Thursday, December 5, 2013

Security Smorgasboard

The NSA has weaponized the Internet:
According to revelations about the QUANTUM program, the NSA can “shoot” (their words) an exploit at any target it desires as his or her traffic passes across the backbone. It appears that the NSA and GCHQ were the first to turn the internet backbone into a weapon; absent Snowdens of their own, other countries may do the same and then say, “It wasn’t us. And even if it was, you started it.”

If the NSA can hack Petrobras, the Russians can justify attacking Exxon/Mobil. If GCHQ can hack Belgacom to enable covert wiretaps, France can do the same to AT&T.


Securely deleting cache, cookies, and sensitive data:
BleachBit quickly frees disk space and tirelessly guards your privacy. Free cache, delete cookies, clear Internet history, shred temporary files, delete logs, and discard junk you didn't know was there. Designed for Linux and Windows systems, it wipes clean a thousand applications including Firefox, Internet Explorer, Adobe Flash, Google Chrome, Opera, Safari,and more. Beyond simply deleting files, BleachBit includes advanced features such as shredding files to prevent recovery, wiping free disk space to hide traces of files deleted by other applications, and vacuuming Firefox to make it faster. Better than free, BleachBit is open source.
Seems like quite a good idea, even if you don't lean towards the tin foil hat side of the spectrum.

A live OS from USB that lets you browse anonymously via TOR:
Tails is a live operating system, that you can start on almost any computer from a DVD, USB stick, or SD card. It aims at preserving your privacy and anonymity, and helps you to:
  • use the Internet anonymously and circumvent censorship;
    all connections to the Internet are forced to go through the Tor network;
  • leave no trace on the computer you are using unless you ask it explicitly;
  • use state-of-the-art cryptographic tools to encrypt your files, emails and instant messaging.
This also seems like an interesting idea.

Private Instant Messaging:

Off-the-Record (OTR) Messaging allows you to have private conversations over instant messaging by providing:
Encryption
No one else can read your instant messages.
Authentication
You are assured the correspondent is who you think it is.
Deniability
The messages you send do not have digital signatures that are checkable by a third party. Anyone can forge messages after a conversation to make them look like they came from you. However, during a conversation, your correspondent is assured the messages he sees are authentic and unmodified.
Perfect forward secrecy
If you lose control of your private keys, no previous conversation is compromised.
Boy, the NSA sure has inspired the security guru community.  Way to go, NSA!

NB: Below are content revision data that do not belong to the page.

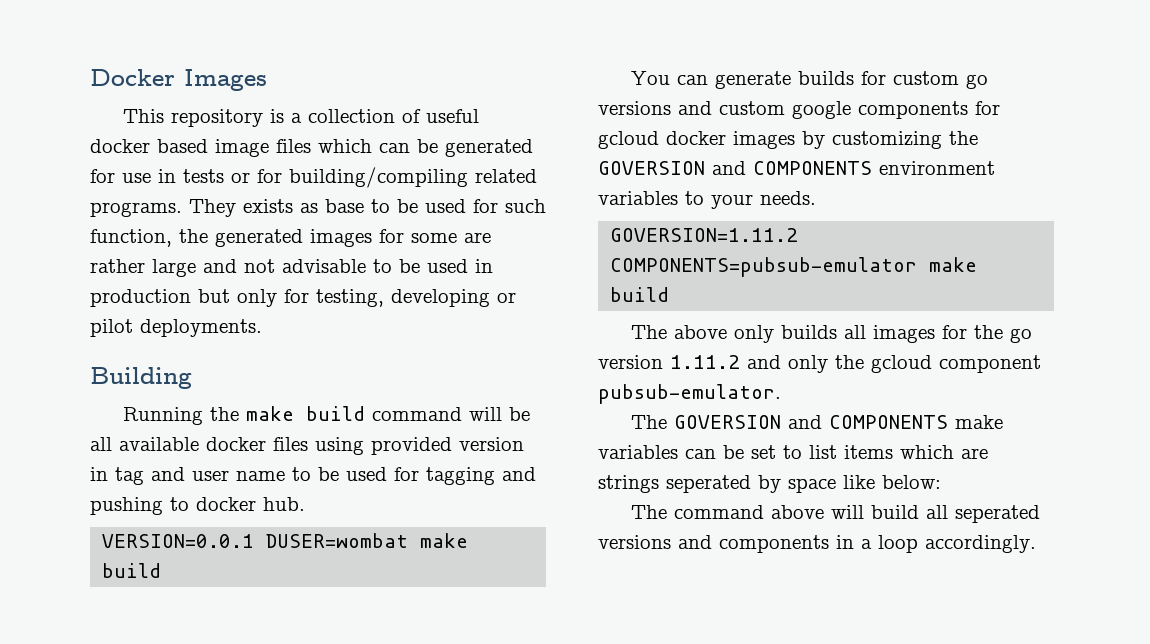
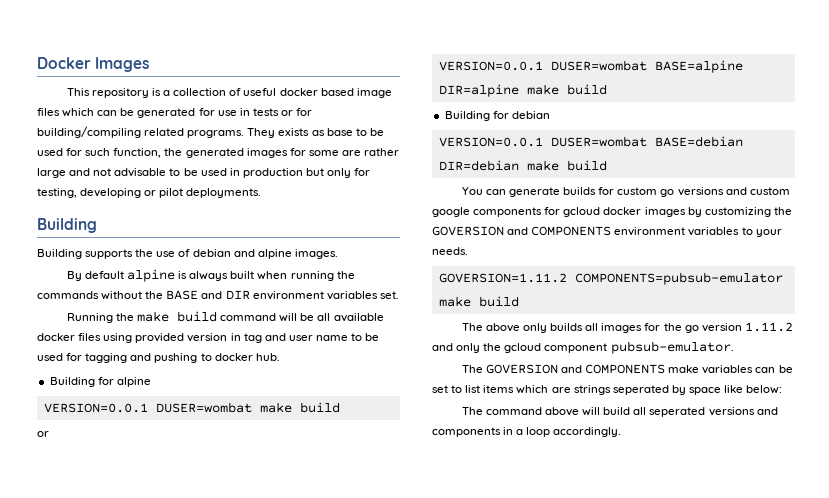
(192, 378) none -> [37,249,338,259] [66,269,355,282] [37,290,399,300] // Building supports the use of debian and alpine images. // By default alpine is always built when running the commands without the BASE and DIR environment variables set.
(305, 504) none -> [49,377,151,387] // Building for alpine
(162, 570) none -> [37,431,49,437] [438,60,743,73] [438,84,607,97] [444,111,550,121] [438,136,743,147] [438,160,607,171] // or // VERSION=0.0.1 DUSER=wombat BASE=alpine DIR=alpine make build // Building for debian // VERSION=0.0.1 DUSER=wombat BASE=debian DIR=debian make build

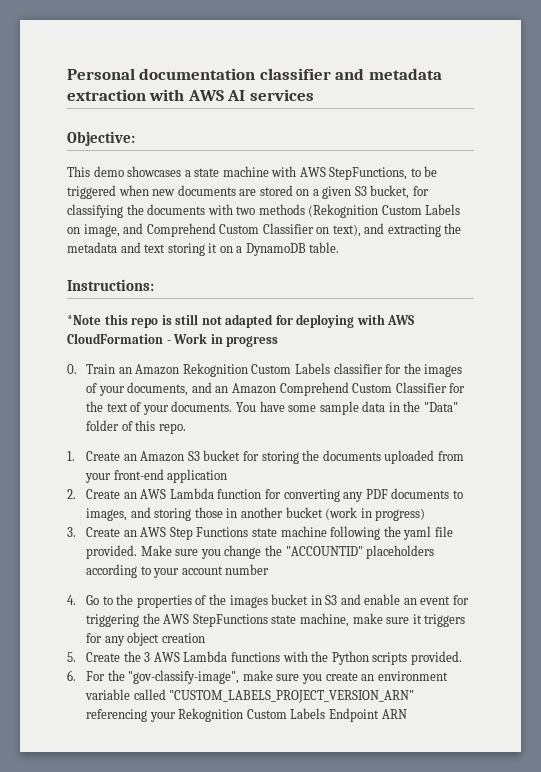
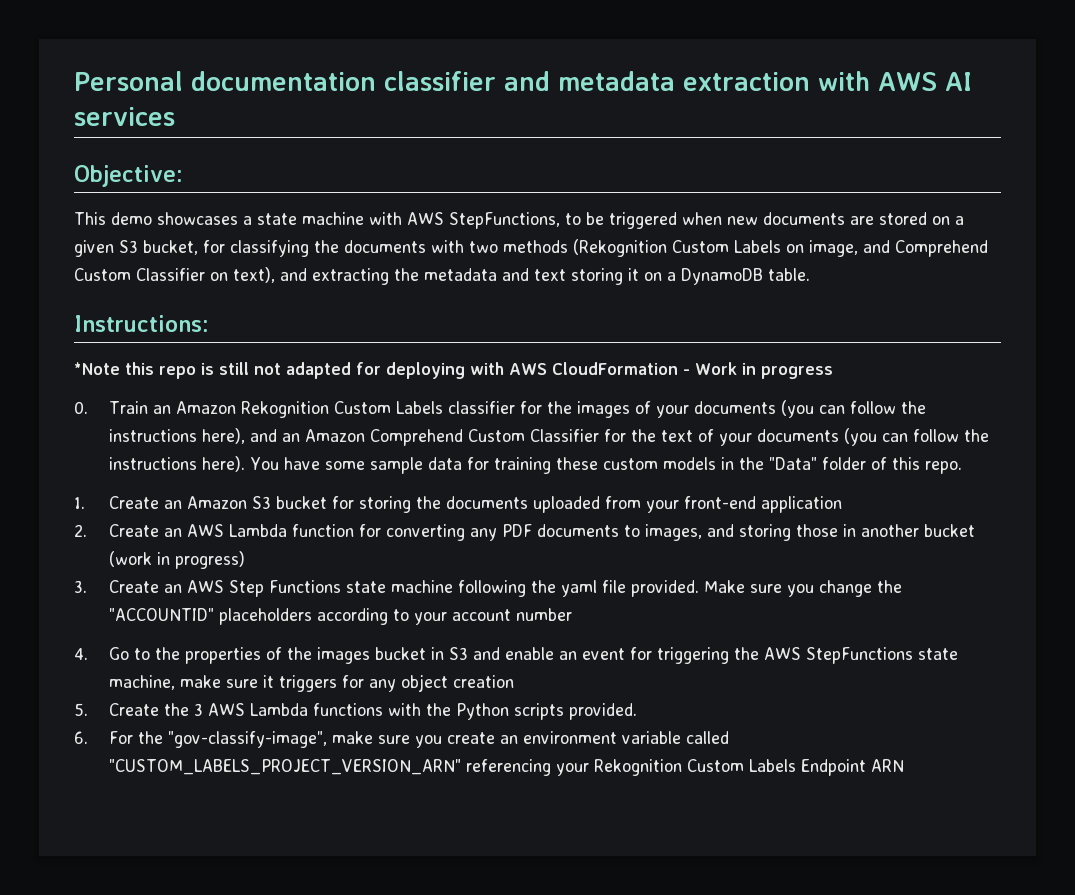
[127,382,189,396] documents, -> [693,400,926,418] [108,428,245,444] documents (you can follow the instructions here),
[171,401,233,412] documents. -> [756,428,989,446] [108,456,245,472] documents (you can follow the instructions here).
(386, 406) none -> [466,457,716,474] for training these custom models

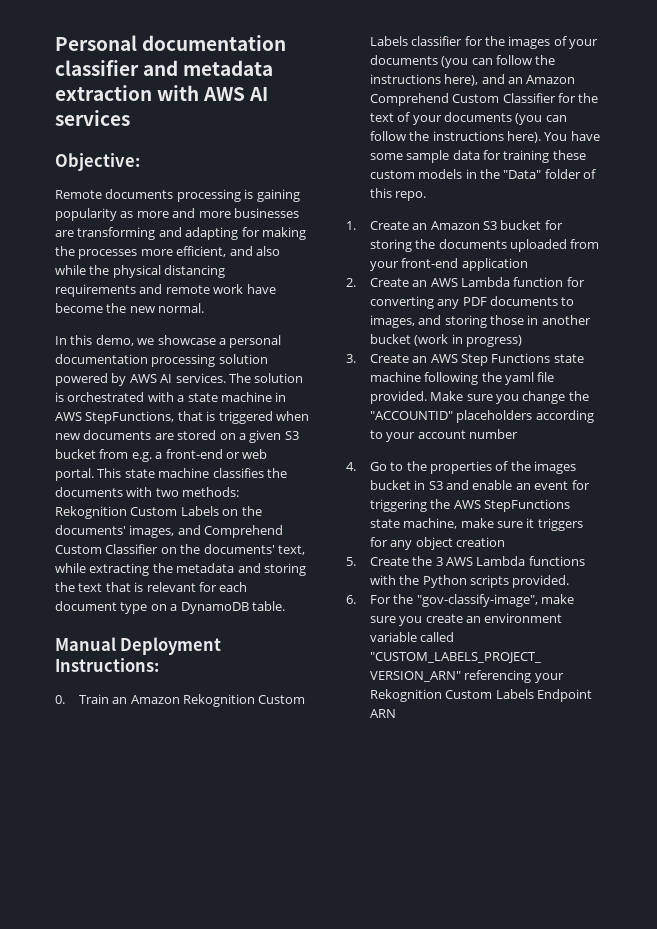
[74,212,238,225] This demo showcases -> [55,189,300,202] [55,208,299,221] [55,227,306,240] [55,246,280,259] [55,265,226,278] [55,284,276,297] [55,303,205,313] [55,335,282,348] [55,354,268,367] [55,373,304,386] [55,392,174,402] Remote documents processing is gaining popularity as more and more businesses are transforming and adapting for making the processes more efficient, and also while the physical distancing requirements and remote work have become the new normal. // In this demo, we showcase a personal documentation processing solution powered by AWS AI services. The solution is orchestrated with
[369,212,402,225] with -> [275,392,287,402] in
[565,212,604,225] to be -> [177,411,216,421] that is
[143,240,309,257] bucket, for classifying -> [55,449,268,462] [55,468,264,481] bucket from e.g. a front-end or web portal. This state machine classifies
[503,239,667,257] methods (Rekognition -> [182,487,240,497] [55,506,127,519] methods: Rekognition
[809,240,858,257] image, -> [241,506,262,516] [55,525,175,538] the documents' images,
[233,267,639,285] text), and extracting the metadata and text storing it -> [180,544,305,555] [55,563,306,576] [55,582,248,592] [55,601,148,614] the documents' text, while extracting the metadata and storing the text that is relevant for each document type
(810, 274) none -> [55,637,222,655] Manual Deployment
[74,362,833,379] // *Note this repo is still not adapted for deploying with AWS CloudFormation - Work in progress -> (159, 665) none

Oh, and the TSA is completely useless:
Back in 2006, I -- and others -- explained how to print your own boarding pass and evade the photo-ID check, a trick that still seems to work. In 2008, I demonstrated carrying two large bottles of liquid through airport security. Here's a paper about stabbing people with stuff you can take through airport security. And here's a German video of someone building a bomb out of components he snuck through a full-body scanner. There's lots more if you start poking around the Internet.

So, what's the moral here? It's not like the terrorists don't know about these tricks. They're no surprise to the TSA, either. If airport security is so porous, why aren't there more terrorist attacks? Why aren't the terrorists using these, and other, techniques to attack planes every month?

I think the answer is simple: airplane terrorism isn't a big risk. There are very few actual terrorists, and plots are much more difficult to execute than the tactics of the attack itself.
But hey, those citizens won't grope themselves.  Mission Accomplished, G-Man!

3 comments:

Peter said...

BleachBit is extremely impressive. I hadn't heard of it until you mentioned it, and after reading more about it, I downloaded and ran it. It freed up 3.7GB on my hard drive, compared to CCleaner's usual harvest of a few MB when I run it weekly! I had no idea that much crap was floating around my system. So far, everything's stable.

Thanks!

GunRacer said...

Thanks a ton for the links... I'll be sure to put them on my bootable thumbdrives.

Meryl said...

I think another reason we don't see so many terrorist attacks on aircraft is that the other passengers are not about to sit by and die without bringing down a world of hurt on someone trying to kill them.